Work task »
Begin at the first line of the records below and, please, give each line again exactly until the line with "height: 83px ->" is included.

Stored data entries

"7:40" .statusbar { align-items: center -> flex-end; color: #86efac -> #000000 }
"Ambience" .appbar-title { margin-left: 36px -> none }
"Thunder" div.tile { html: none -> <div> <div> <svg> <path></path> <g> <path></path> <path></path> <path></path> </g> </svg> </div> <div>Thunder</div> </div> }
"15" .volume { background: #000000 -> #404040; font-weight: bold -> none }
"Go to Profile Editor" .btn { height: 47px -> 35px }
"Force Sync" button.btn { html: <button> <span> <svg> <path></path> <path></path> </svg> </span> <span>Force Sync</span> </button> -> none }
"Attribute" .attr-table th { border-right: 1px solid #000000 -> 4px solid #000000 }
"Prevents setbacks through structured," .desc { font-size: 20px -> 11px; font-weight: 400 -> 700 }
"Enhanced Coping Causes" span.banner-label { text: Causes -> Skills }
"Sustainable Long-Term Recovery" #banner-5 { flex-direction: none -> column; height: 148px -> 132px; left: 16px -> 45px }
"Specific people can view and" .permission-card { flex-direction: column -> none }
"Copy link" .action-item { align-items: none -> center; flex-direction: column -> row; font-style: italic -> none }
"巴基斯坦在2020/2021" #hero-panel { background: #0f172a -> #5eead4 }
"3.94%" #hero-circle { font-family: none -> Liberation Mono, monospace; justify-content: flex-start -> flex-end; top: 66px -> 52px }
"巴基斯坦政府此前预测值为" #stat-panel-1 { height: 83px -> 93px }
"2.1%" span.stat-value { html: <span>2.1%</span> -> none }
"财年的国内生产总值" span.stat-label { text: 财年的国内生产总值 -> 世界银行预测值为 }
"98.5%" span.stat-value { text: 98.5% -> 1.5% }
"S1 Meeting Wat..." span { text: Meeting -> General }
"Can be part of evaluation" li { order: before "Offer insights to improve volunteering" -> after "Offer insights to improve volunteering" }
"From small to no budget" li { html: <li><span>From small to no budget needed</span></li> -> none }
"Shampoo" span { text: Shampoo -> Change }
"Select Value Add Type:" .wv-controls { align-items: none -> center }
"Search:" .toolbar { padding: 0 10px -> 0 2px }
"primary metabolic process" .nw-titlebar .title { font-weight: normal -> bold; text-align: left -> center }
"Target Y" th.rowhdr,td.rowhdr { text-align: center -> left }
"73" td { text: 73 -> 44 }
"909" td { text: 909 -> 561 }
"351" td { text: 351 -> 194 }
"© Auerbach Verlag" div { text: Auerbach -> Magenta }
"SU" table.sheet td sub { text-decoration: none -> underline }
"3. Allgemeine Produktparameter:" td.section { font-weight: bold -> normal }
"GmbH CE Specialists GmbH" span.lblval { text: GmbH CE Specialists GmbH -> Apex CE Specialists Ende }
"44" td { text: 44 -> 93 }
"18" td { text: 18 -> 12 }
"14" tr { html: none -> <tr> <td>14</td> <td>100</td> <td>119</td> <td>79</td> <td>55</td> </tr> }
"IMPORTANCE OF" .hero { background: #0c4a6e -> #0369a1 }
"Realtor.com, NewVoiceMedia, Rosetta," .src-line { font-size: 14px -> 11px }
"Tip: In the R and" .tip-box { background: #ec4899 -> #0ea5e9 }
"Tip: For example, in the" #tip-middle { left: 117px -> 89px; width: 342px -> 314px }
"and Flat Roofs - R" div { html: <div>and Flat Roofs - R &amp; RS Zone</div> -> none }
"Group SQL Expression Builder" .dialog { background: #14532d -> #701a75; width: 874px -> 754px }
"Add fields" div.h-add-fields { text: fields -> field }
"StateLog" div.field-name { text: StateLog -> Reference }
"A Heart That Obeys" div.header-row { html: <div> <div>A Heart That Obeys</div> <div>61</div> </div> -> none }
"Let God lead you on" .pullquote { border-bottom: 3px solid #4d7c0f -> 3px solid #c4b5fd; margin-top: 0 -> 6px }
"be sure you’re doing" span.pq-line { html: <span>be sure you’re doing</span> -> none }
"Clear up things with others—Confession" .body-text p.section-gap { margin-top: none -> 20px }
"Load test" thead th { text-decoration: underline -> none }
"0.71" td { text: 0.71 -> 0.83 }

Task output »
"7:40" .statusbar { align-items: center -> flex-end; color: #86efac -> #000000 }
"Ambience" .appbar-title { margin-left: 36px -> none }
"Thunder" div.tile { html: none -> <div> <div> <svg> <path></path> <g> <path></path> <path></path> <path></path> </g> </svg> </div> <div>Thunder</div> </div> }
"15" .volume { background: #000000 -> #404040; font-weight: bold -> none }
"Go to Profile Editor" .btn { height: 47px -> 35px }
"Force Sync" button.btn { html: <button> <span> <svg> <path></path> <path></path> </svg> </span> <span>Force Sync</span> </button> -> none }
"Attribute" .attr-table th { border-right: 1px solid #000000 -> 4px solid #000000 }
"Prevents setbacks through structured," .desc { font-size: 20px -> 11px; font-weight: 400 -> 700 }
"Enhanced Coping Causes" span.banner-label { text: Causes -> Skills }
"Sustainable Long-Term Recovery" #banner-5 { flex-direction: none -> column; height: 148px -> 132px; left: 16px -> 45px }
"Specific people can view and" .permission-card { flex-direction: column -> none }
"Copy link" .action-item { align-items: none -> center; flex-direction: column -> row; font-style: italic -> none }
"巴基斯坦在2020/2021" #hero-panel { background: #0f172a -> #5eead4 }
"3.94%" #hero-circle { font-family: none -> Liberation Mono, monospace; justify-content: flex-start -> flex-end; top: 66px -> 52px }
"巴基斯坦政府此前预测值为" #stat-panel-1 { height: 83px -> 93px }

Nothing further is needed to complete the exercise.